Lead by internet giant NetEase and e-commerce giant JD.com, more Chinese companies have finished IPOs in the Hong Kong stock market and saw rising share prices there last year.

Contrary to the recovery Chinese economy showed, the American economy has experienced havoc as the ferocious pandemic took toll on all aspects of the American society in 2020. 

To pull the struggling economy out of recession, US President Joe Biden has spared no effort in promoting the passing of a $1.9 trillion relief package, and his team seemed to have no time to weigh the possible side-effect from the excessive stimulus.
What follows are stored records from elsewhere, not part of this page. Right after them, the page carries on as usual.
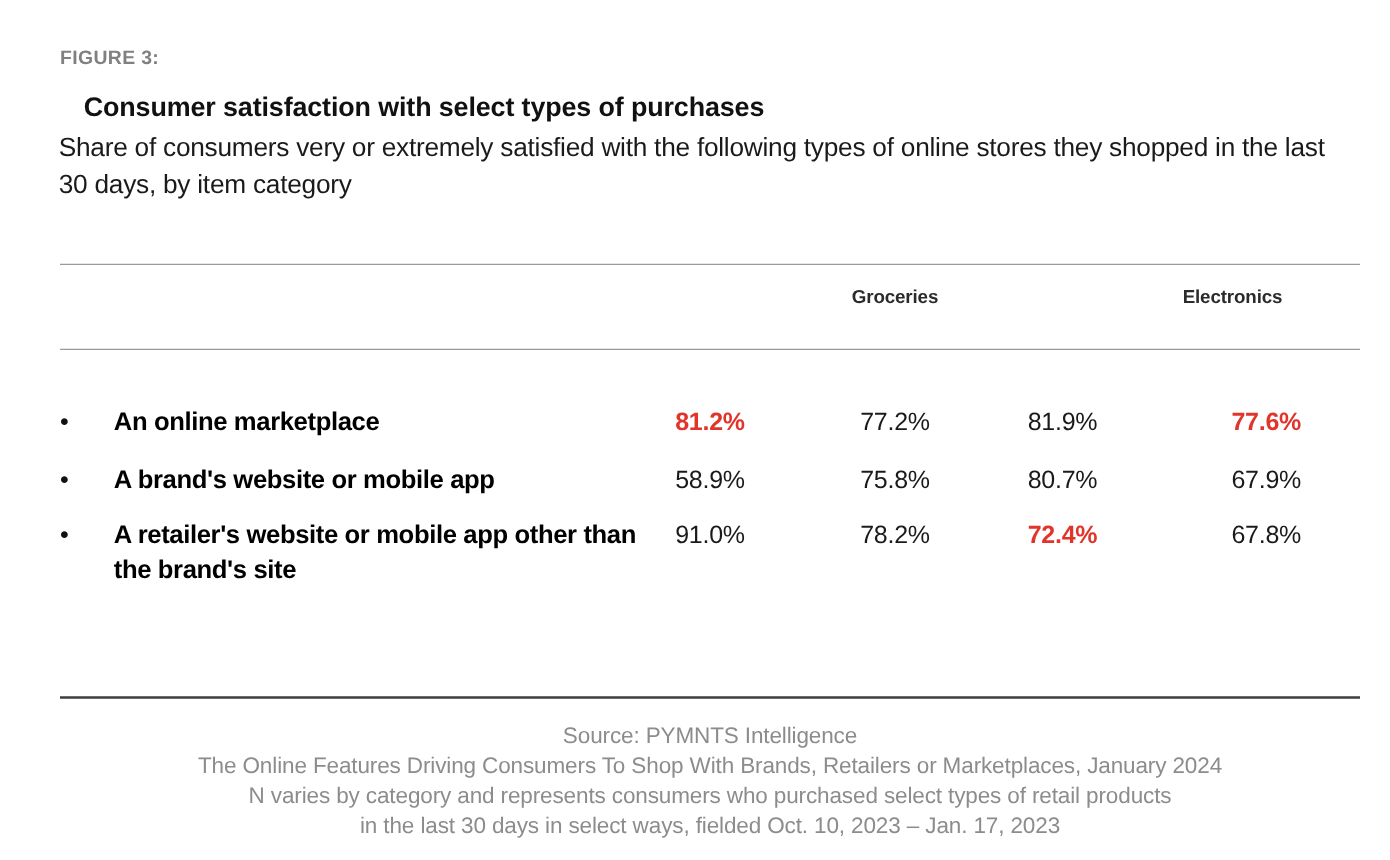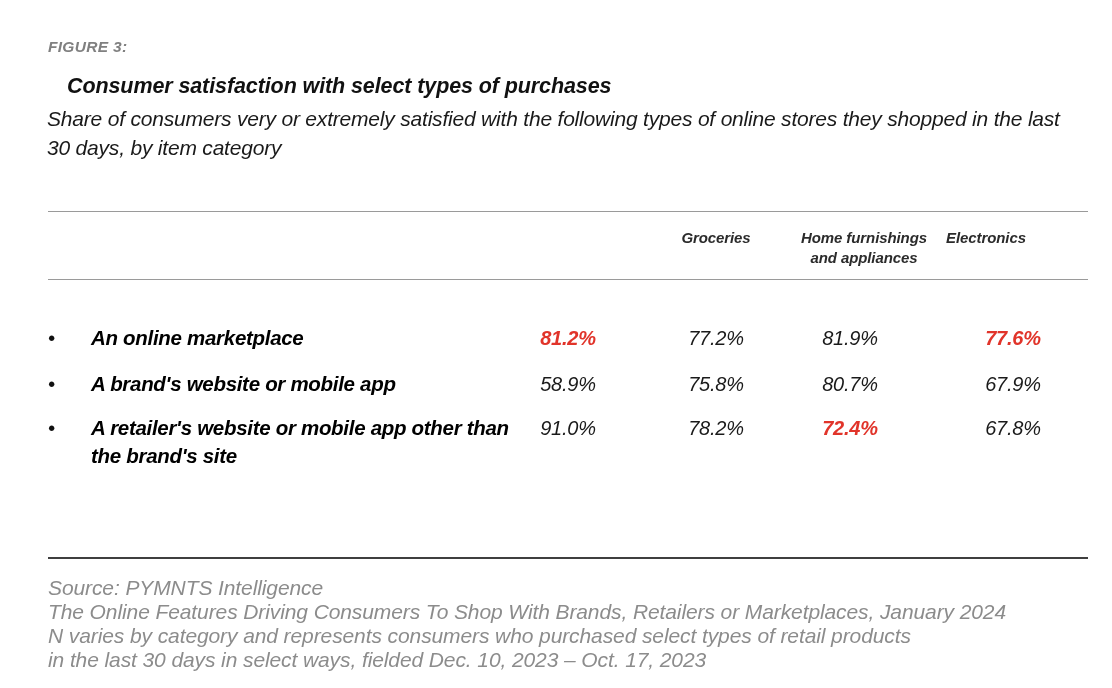"FIGURE 3:" .page { font-style: italic -> none }
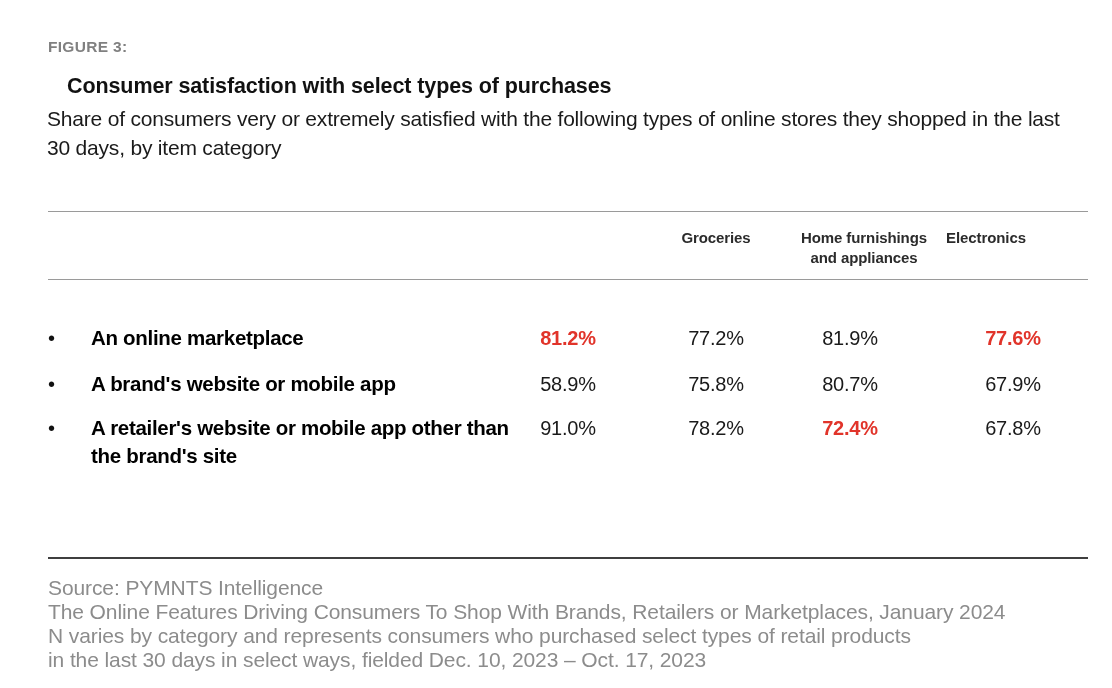"Home furnishings" div.col-head { html: <div> <div>Home furnishings</div> <div>and appliances</div> </div> -> none }
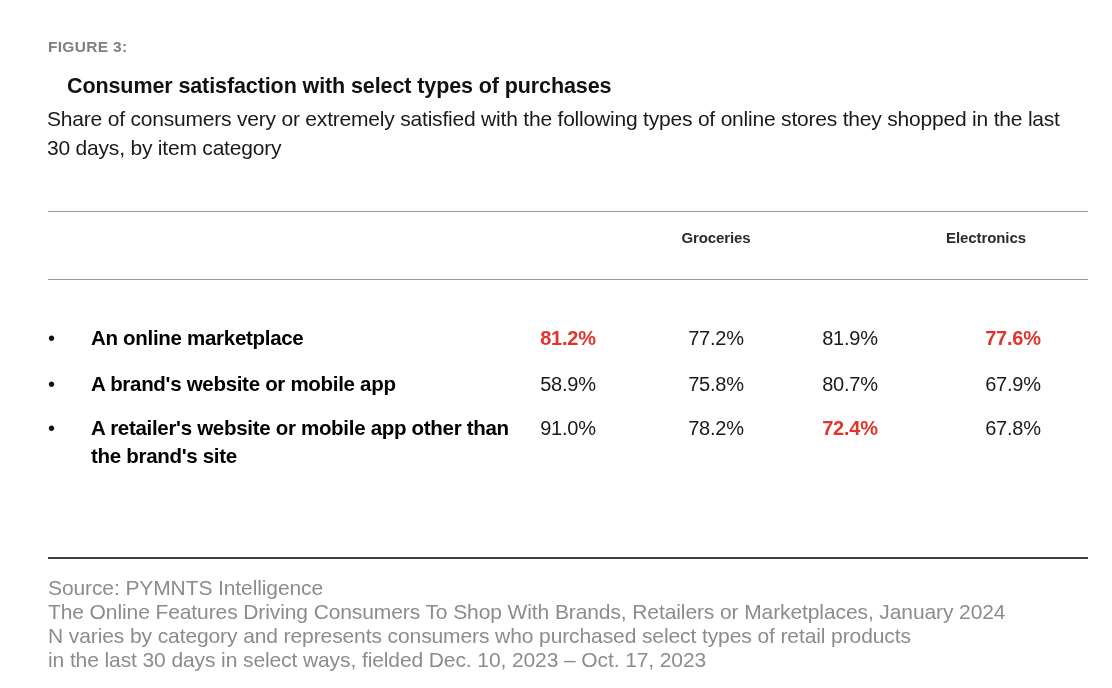"Source: PYMNTS Intelligence" .footer { font-size: 21px -> 18px; text-align: left -> center }
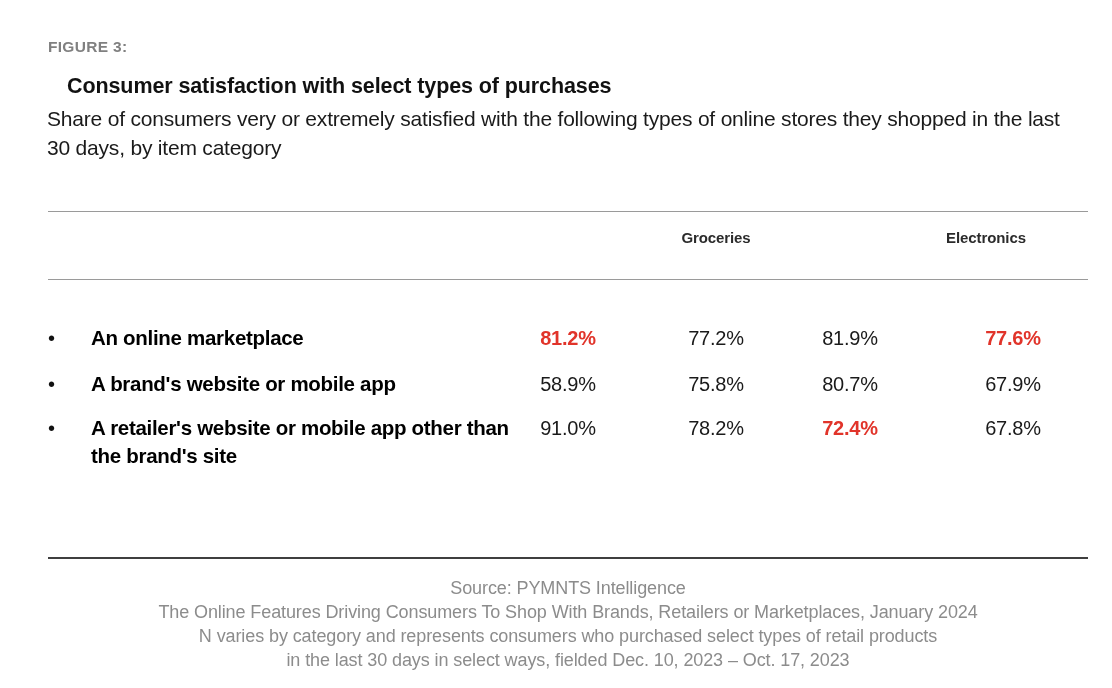"in the last 30 days" div { text: Dec. 10, 2023 – Oct -> Oct. 10, 2023 – Jan }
While the third round of stimulus handouts might be able to shift part of the US economic pressure to other major economies, analysts believe, it is most likely to push up the US stock market that has seen a wild volatility in 2020.

While the new relief package may temporarily bail out the underclass in the US who have borne the brunt of the coronavirus hit, it's also expected to heighten financial risks faced by the US economy.

China's overall outbound investment posted a year-on-year increase of 3.3 percent in 2020, but China's investment in US faces bleak prospects, a report issued by the country's commerce ministry said last week, citing the pandemic and US policy uncertainty.

The past few years have proved that the suppression by the US will not affect China's economic and technological performance. While it's clear that more political manipulation won't halt the cooperation trend in all sectors including finance, the Biden administration should take a cautious approach on what policy settings should be selected.